Task to carry out >>
Take the material below and reproduce, word for word, only the lines from the line with "[38,584,332,614] Escalada de" through the line with "[65,628,203,643] Cama em".

Records to use >>
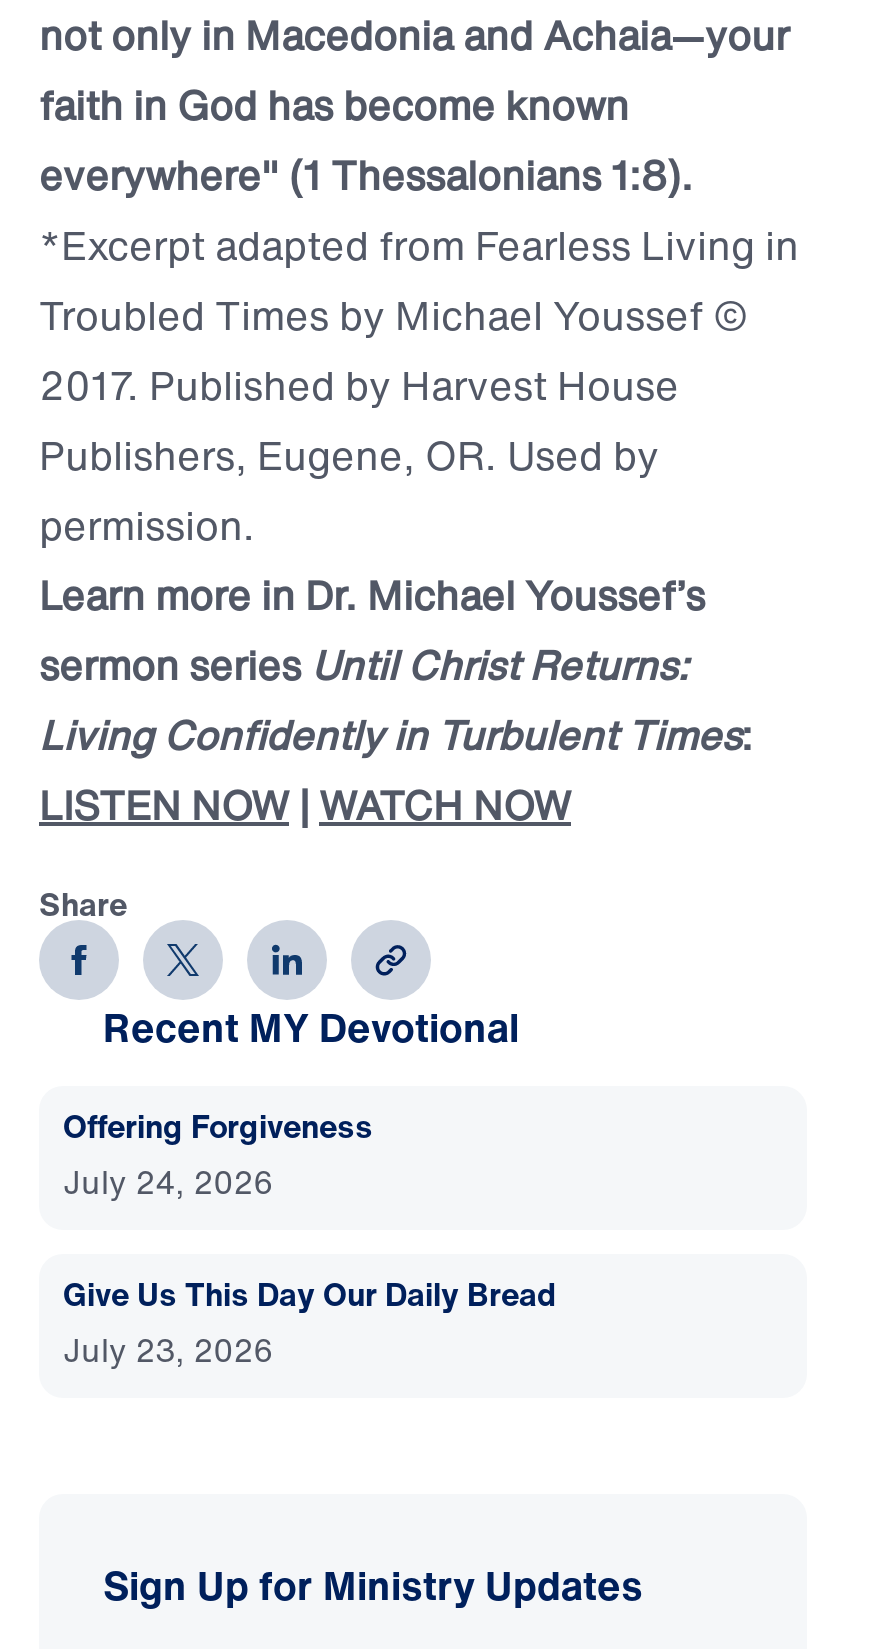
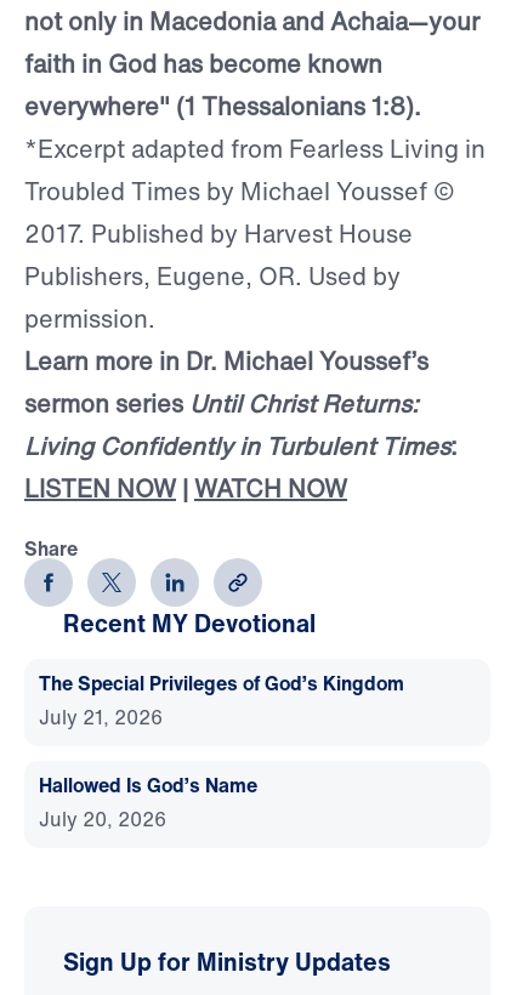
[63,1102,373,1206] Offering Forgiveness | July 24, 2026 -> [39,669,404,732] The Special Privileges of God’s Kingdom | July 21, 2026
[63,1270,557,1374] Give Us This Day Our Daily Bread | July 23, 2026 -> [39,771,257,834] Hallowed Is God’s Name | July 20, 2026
...
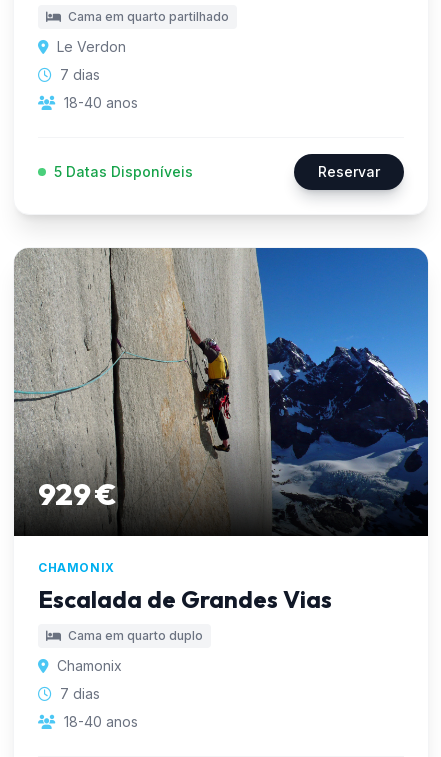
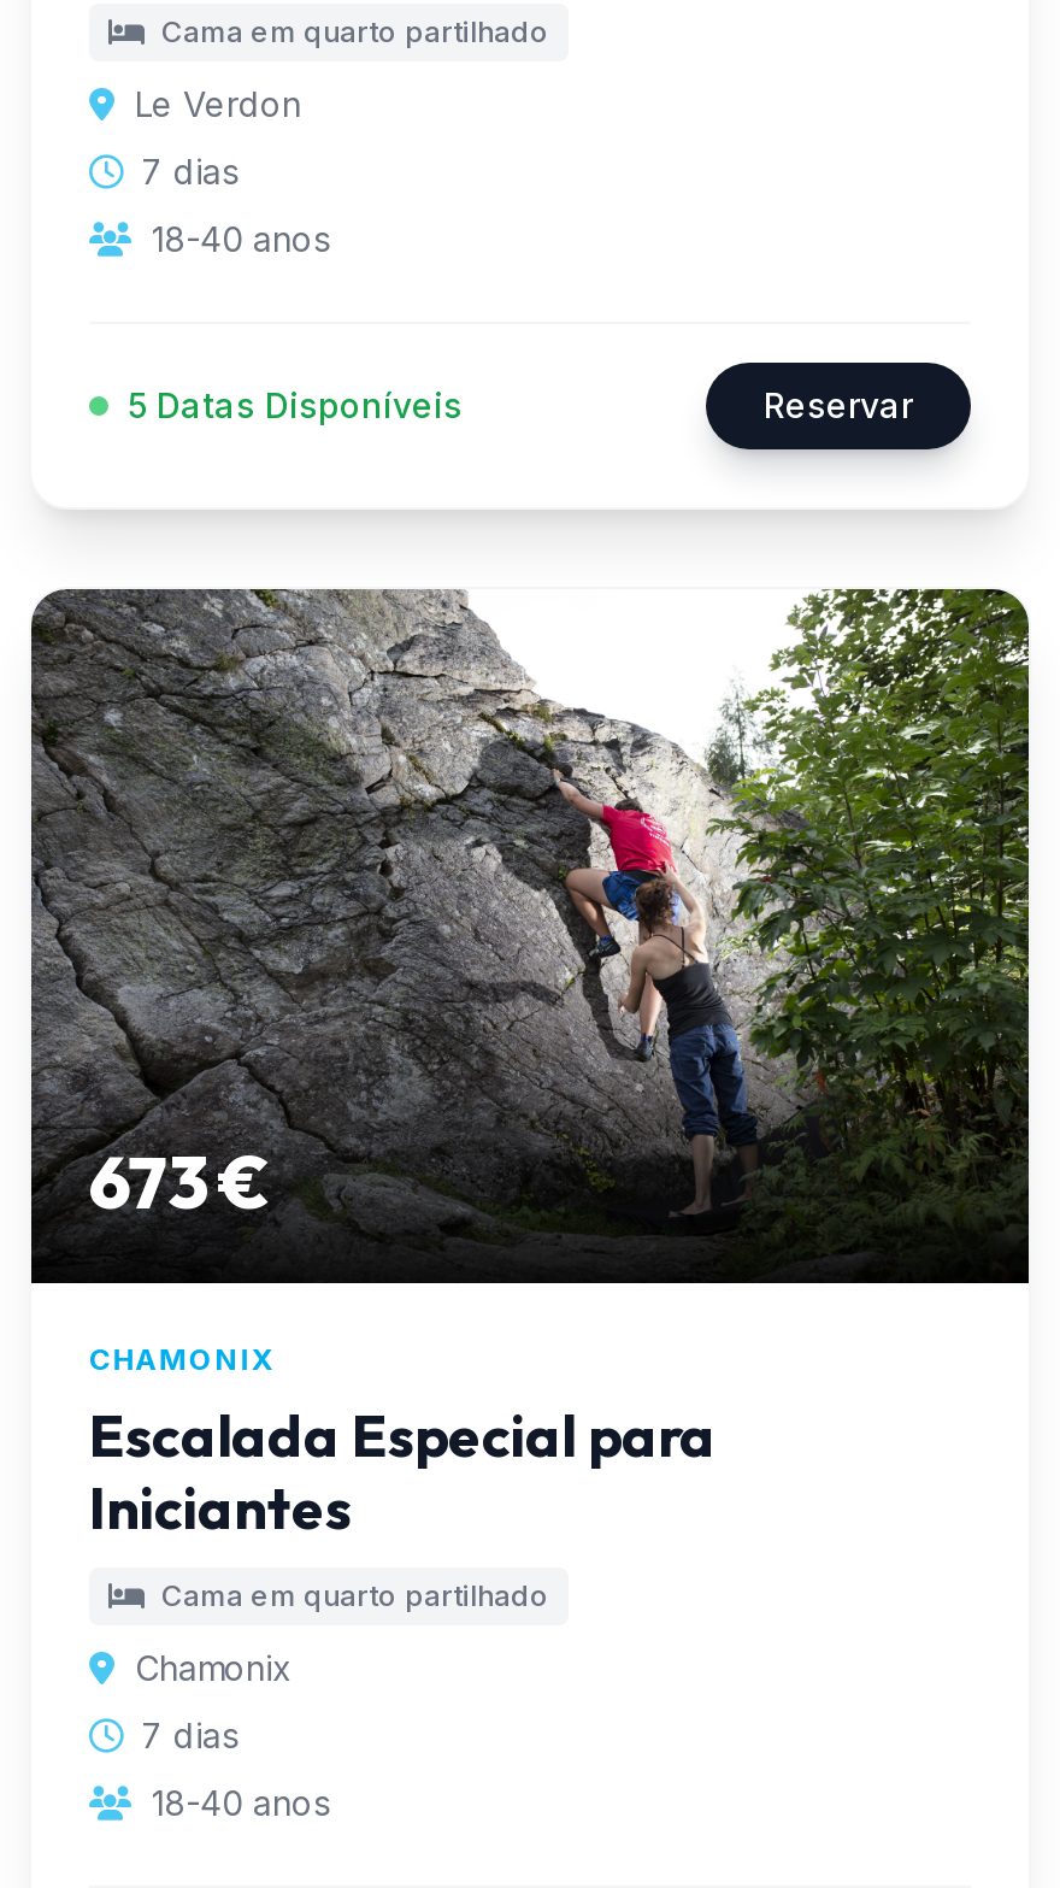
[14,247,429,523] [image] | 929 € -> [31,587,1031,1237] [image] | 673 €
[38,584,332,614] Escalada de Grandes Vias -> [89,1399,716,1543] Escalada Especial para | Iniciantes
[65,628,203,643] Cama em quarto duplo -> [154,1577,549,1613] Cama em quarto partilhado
==
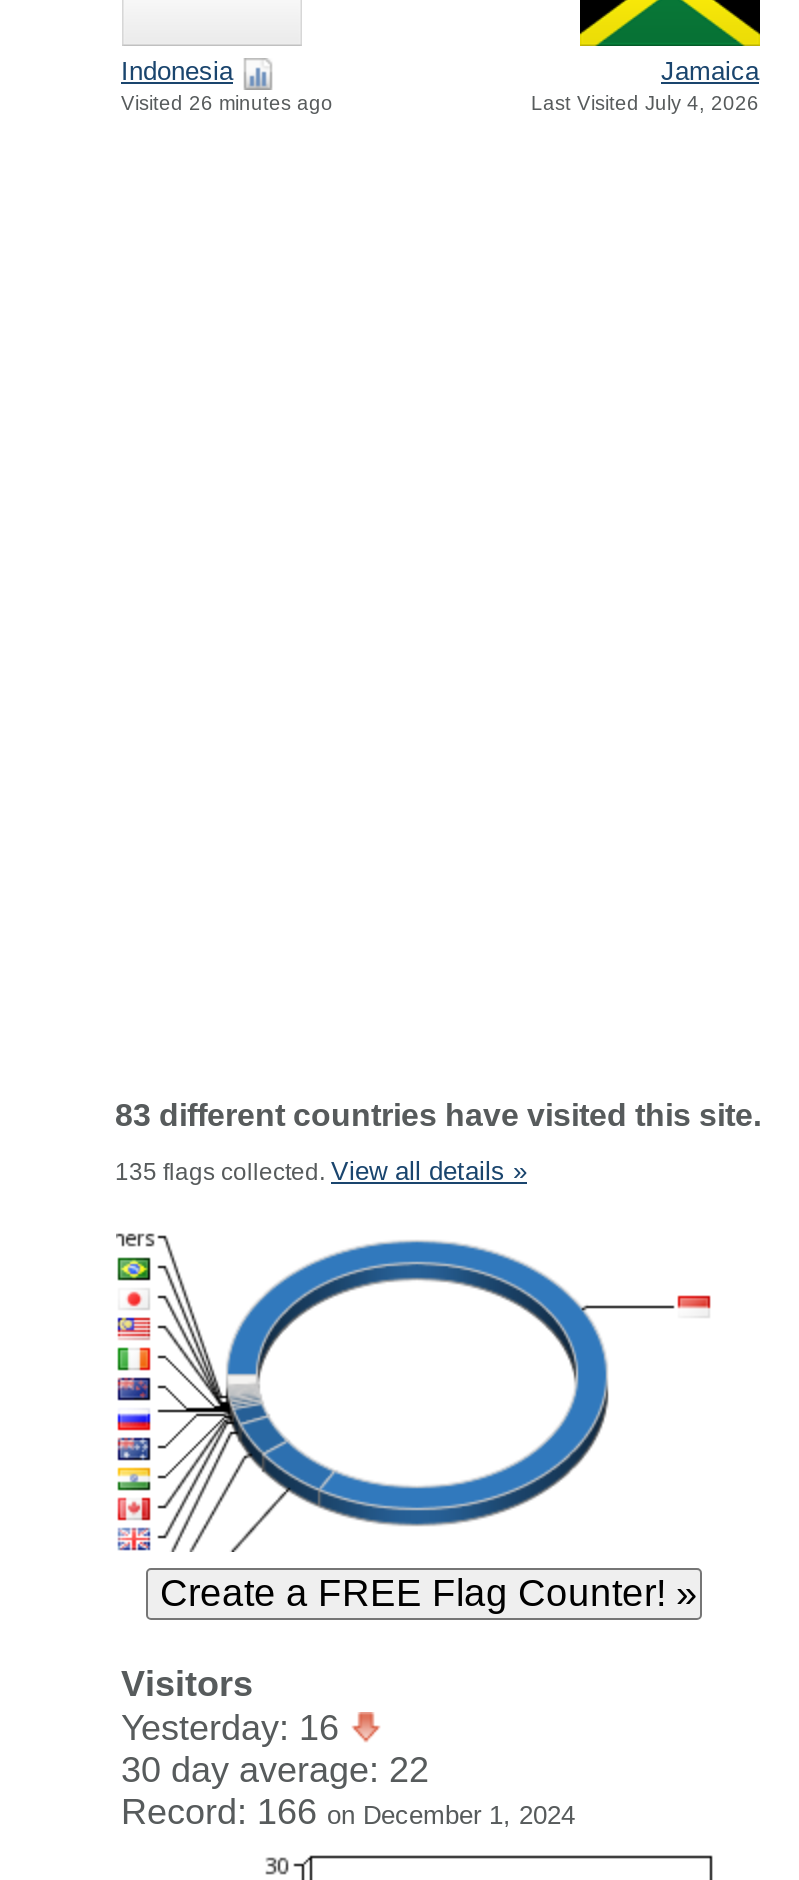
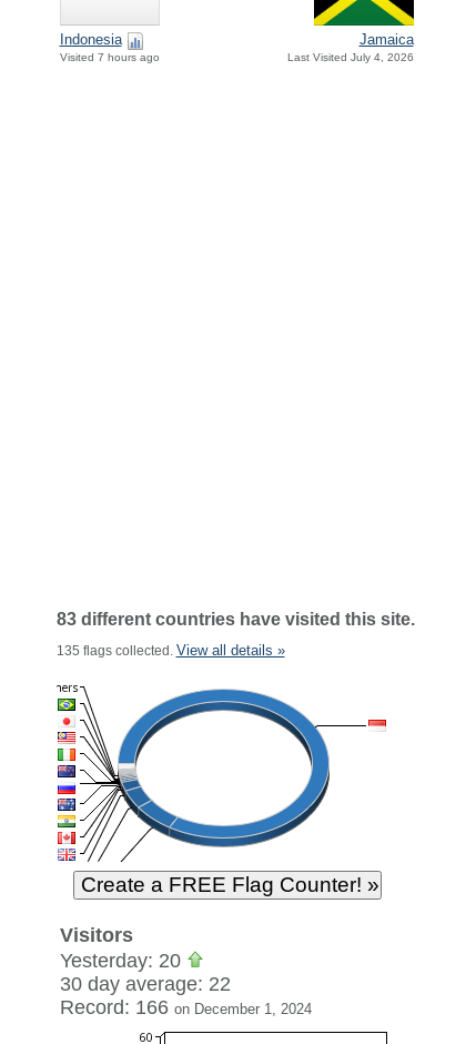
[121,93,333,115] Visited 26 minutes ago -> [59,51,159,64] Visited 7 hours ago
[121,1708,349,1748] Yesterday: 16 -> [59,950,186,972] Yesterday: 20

Solved exercise >>
[38,584,332,614] Escalada de Grandes Vias -> [89,1399,716,1543] Escalada Especial para | Iniciantes
[65,628,203,643] Cama em quarto duplo -> [154,1577,549,1613] Cama em quarto partilhado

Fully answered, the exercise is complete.